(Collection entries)
◇ ◇ ◇ ◇ ◇ ◇ ◇

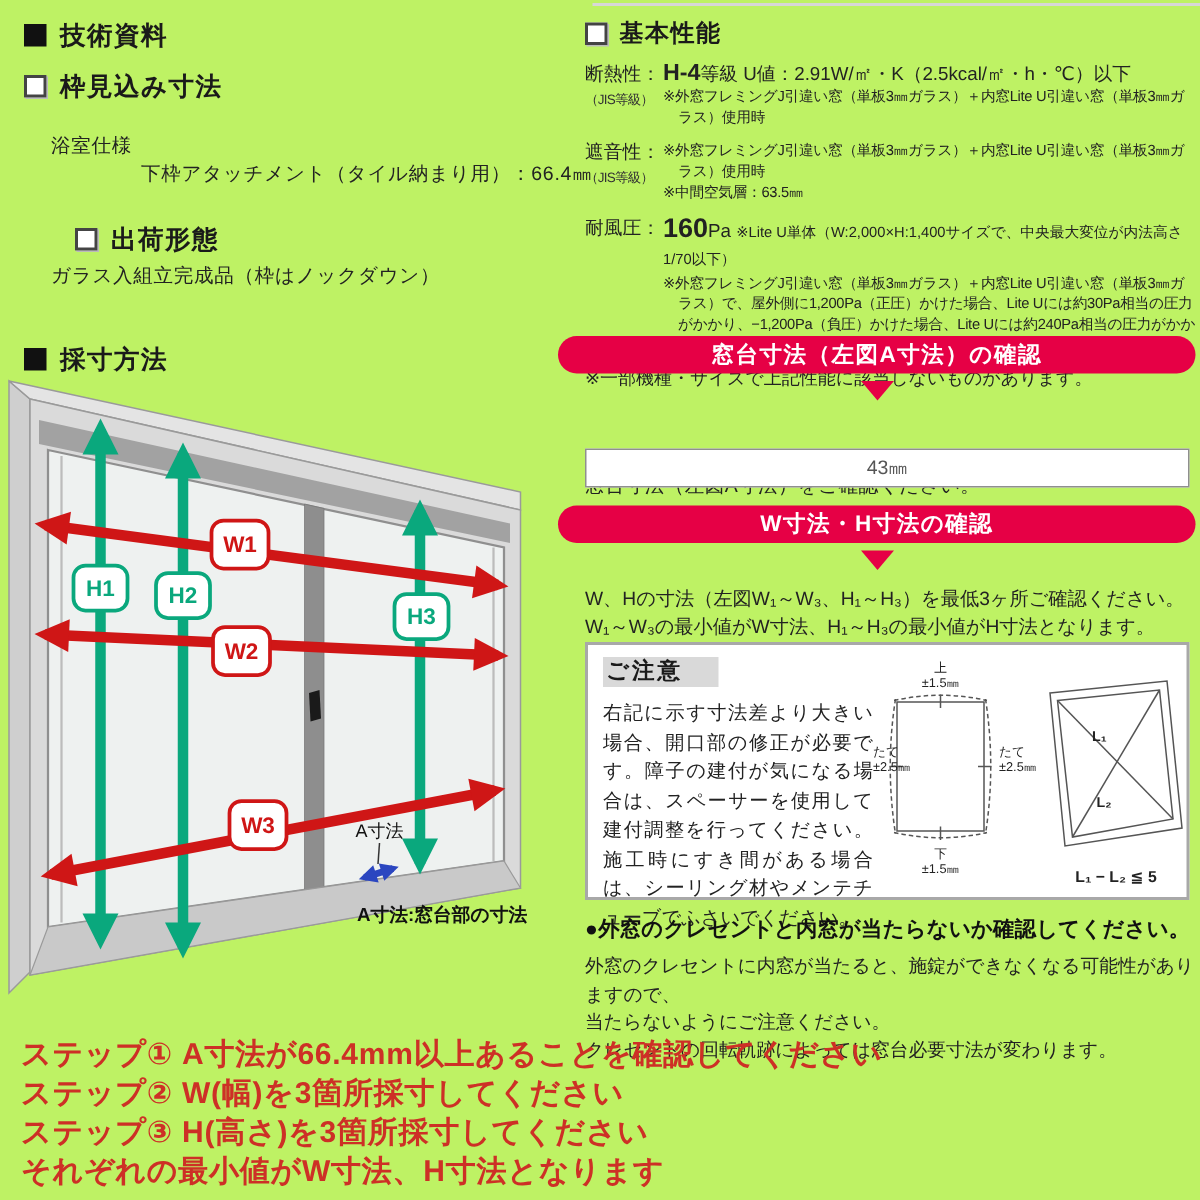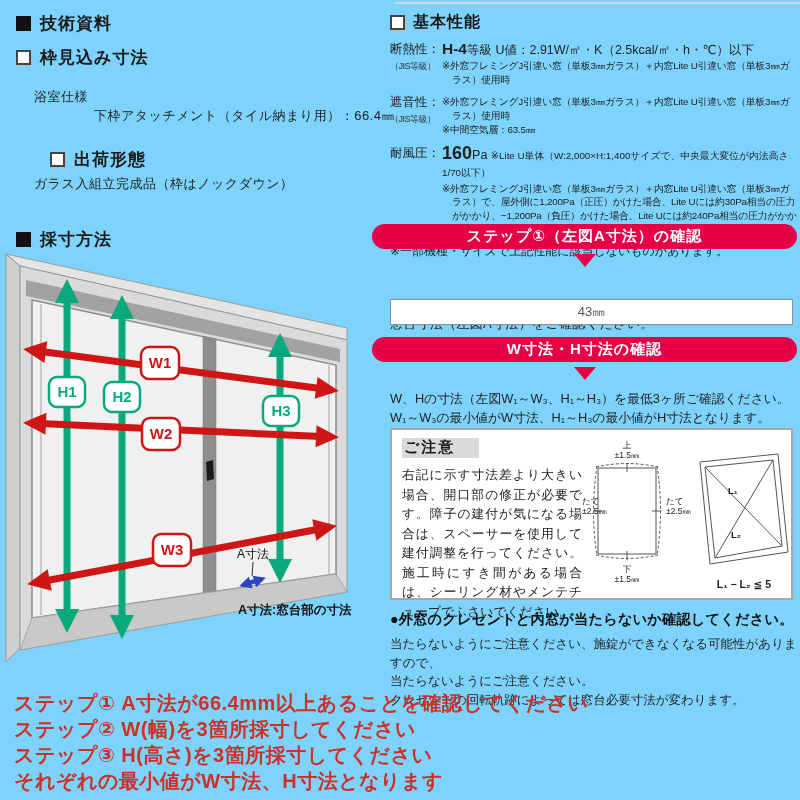"技術資料" #canvas { background: #7dd3fc -> #bef264 }
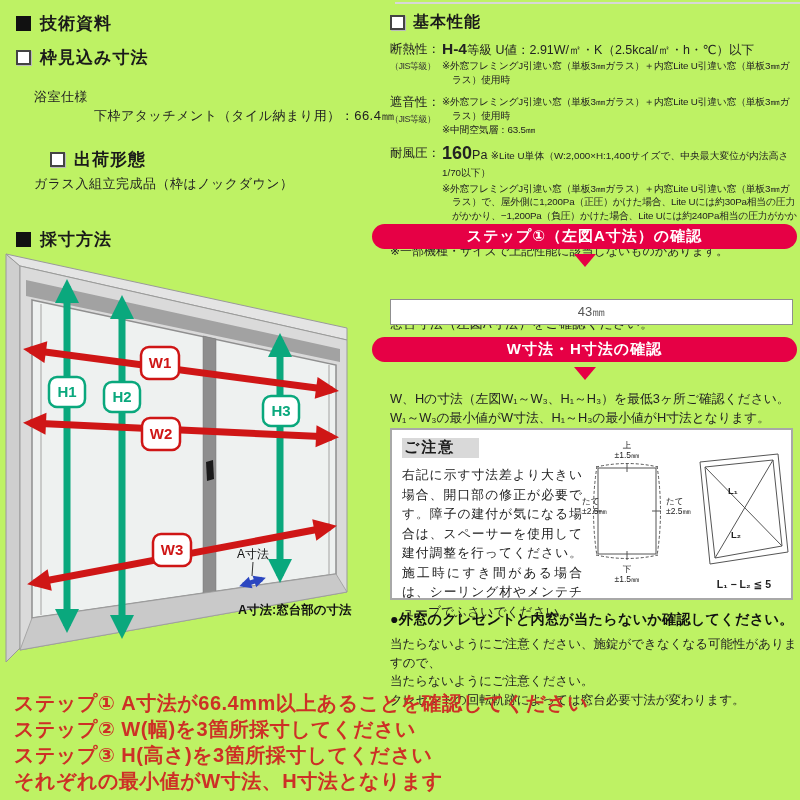"ステップ①（左図A寸法）の確認" div.pill { text: ステップ① -> 窓台寸法 }
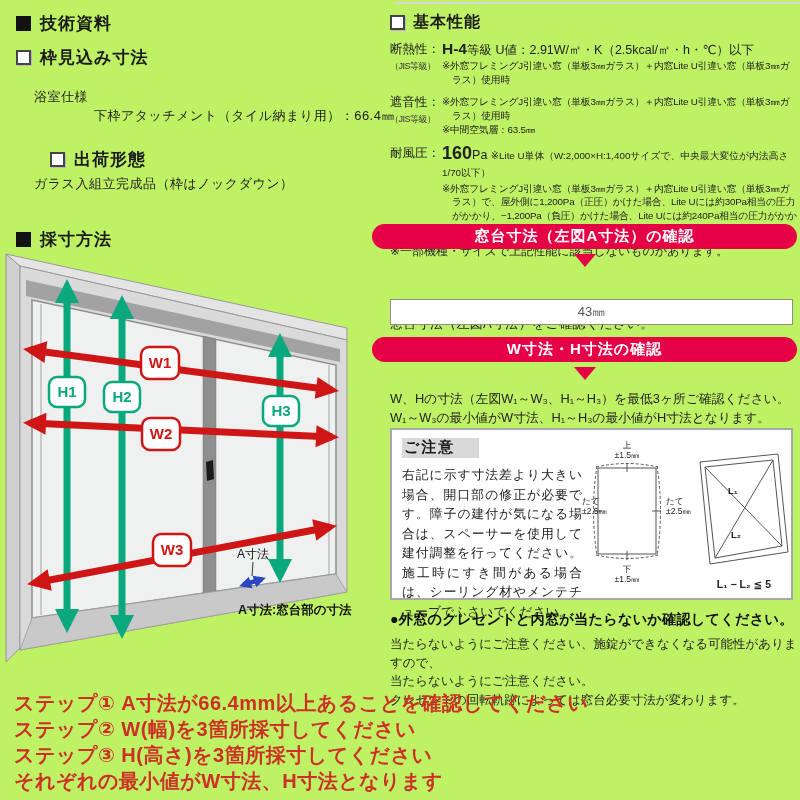"当たらないようにご注意ください、施錠ができなくなる可能性がありますので、" div { text: 当たらないようにご注意ください -> 外窓のクレセントに内窓が当たると }
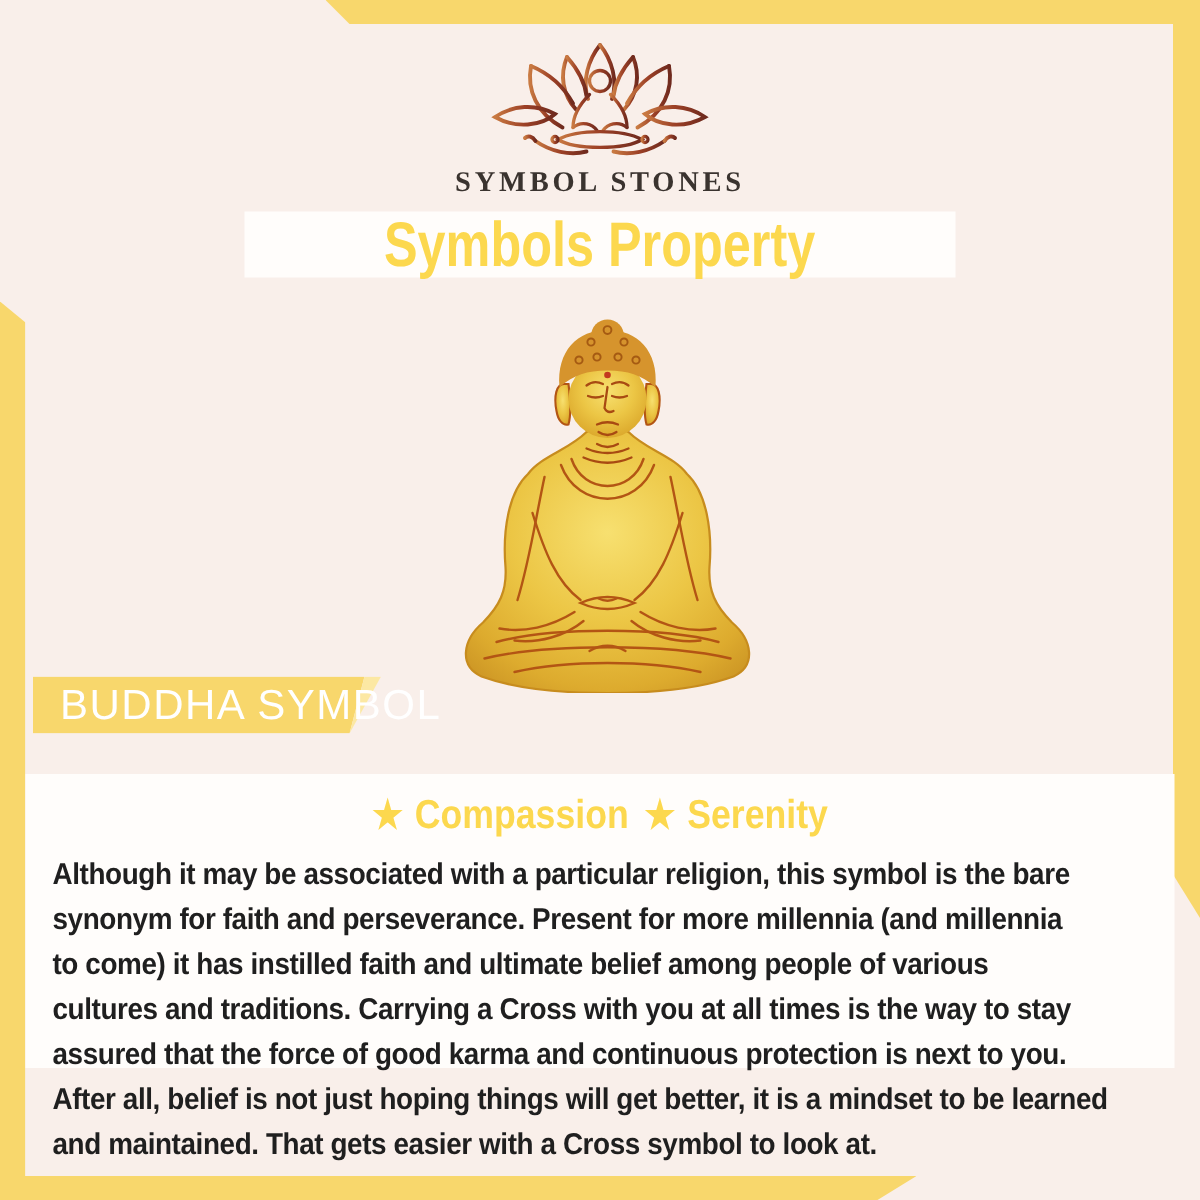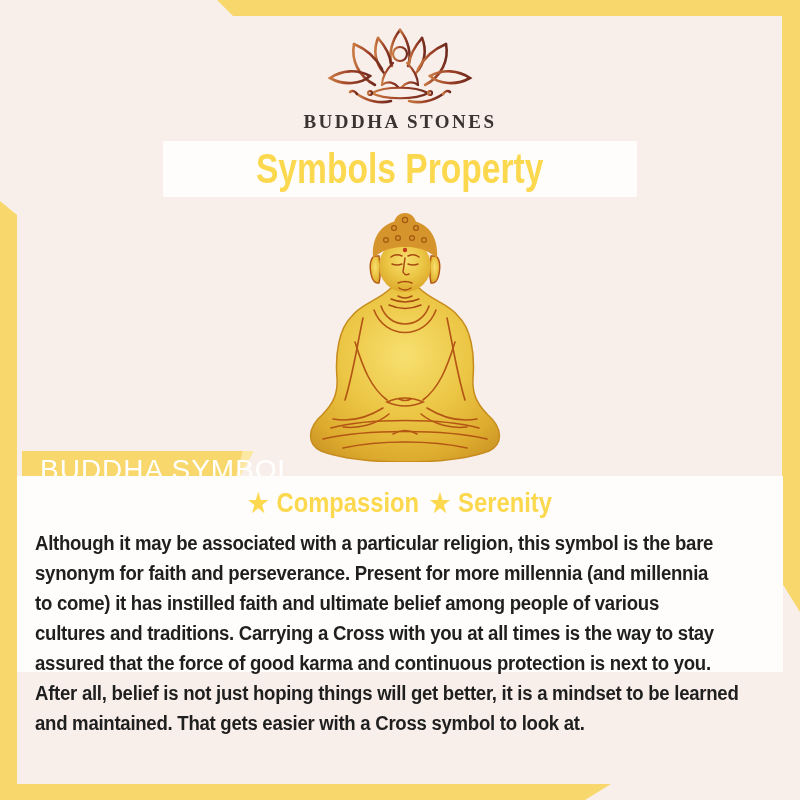"BUDDHA STONES" div.brand-name { text: BUDDHA -> SYMBOL }
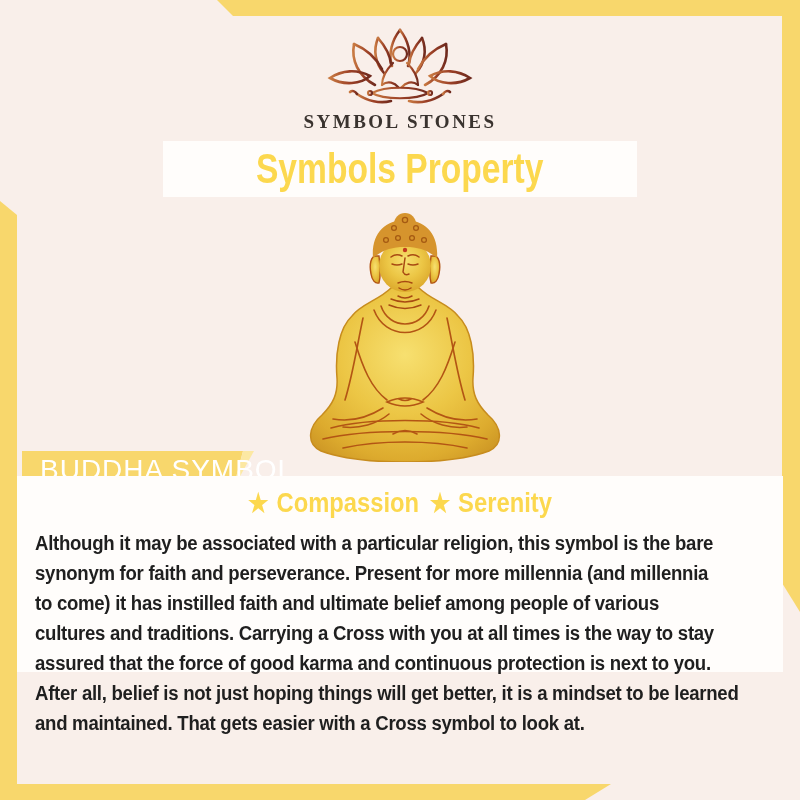"Symbols Property" .heading-band { height: 56px -> 44px }
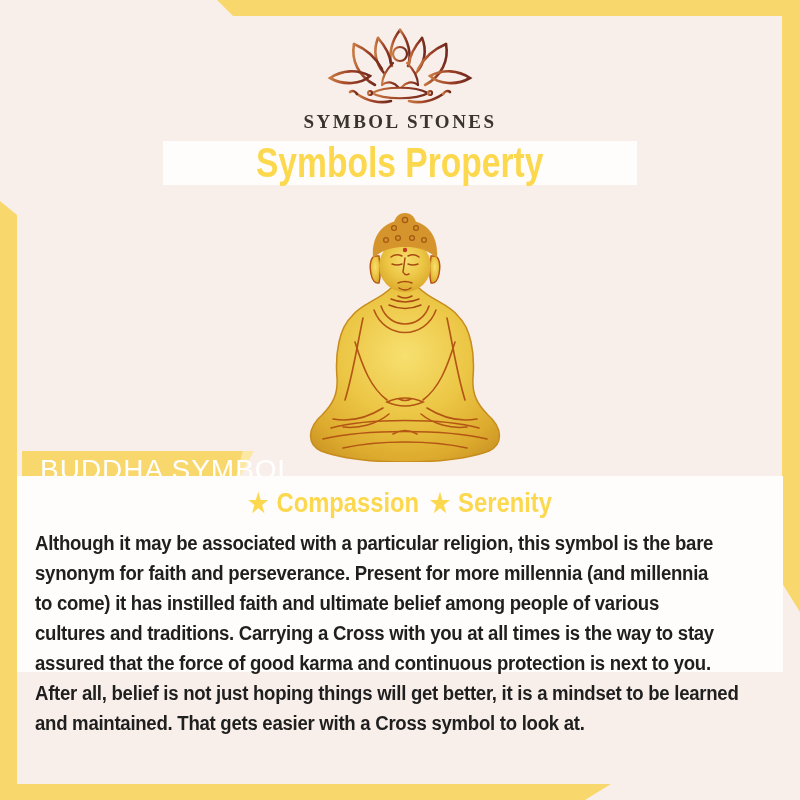"★ Compassion ★ Serenity" .panel { top: 476px -> 516px }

◇ ◇ ◇ ◇ ◇ ◇ ◇

TASK DIRECTIONS —
Take the records from their first line through the line containing "text: BUDDHA ->" and please return exactly those lines, both ends included, minus the pictures.

RESULT FOR THIS TASK —
"技術資料" #canvas { background: #7dd3fc -> #bef264 }
"ステップ①（左図A寸法）の確認" div.pill { text: ステップ① -> 窓台寸法 }
"当たらないようにご注意ください、施錠ができなくなる可能性がありますので、" div { text: 当たらないようにご注意ください -> 外窓のクレセントに内窓が当たると }
"BUDDHA STONES" div.brand-name { text: BUDDHA -> SYMBOL }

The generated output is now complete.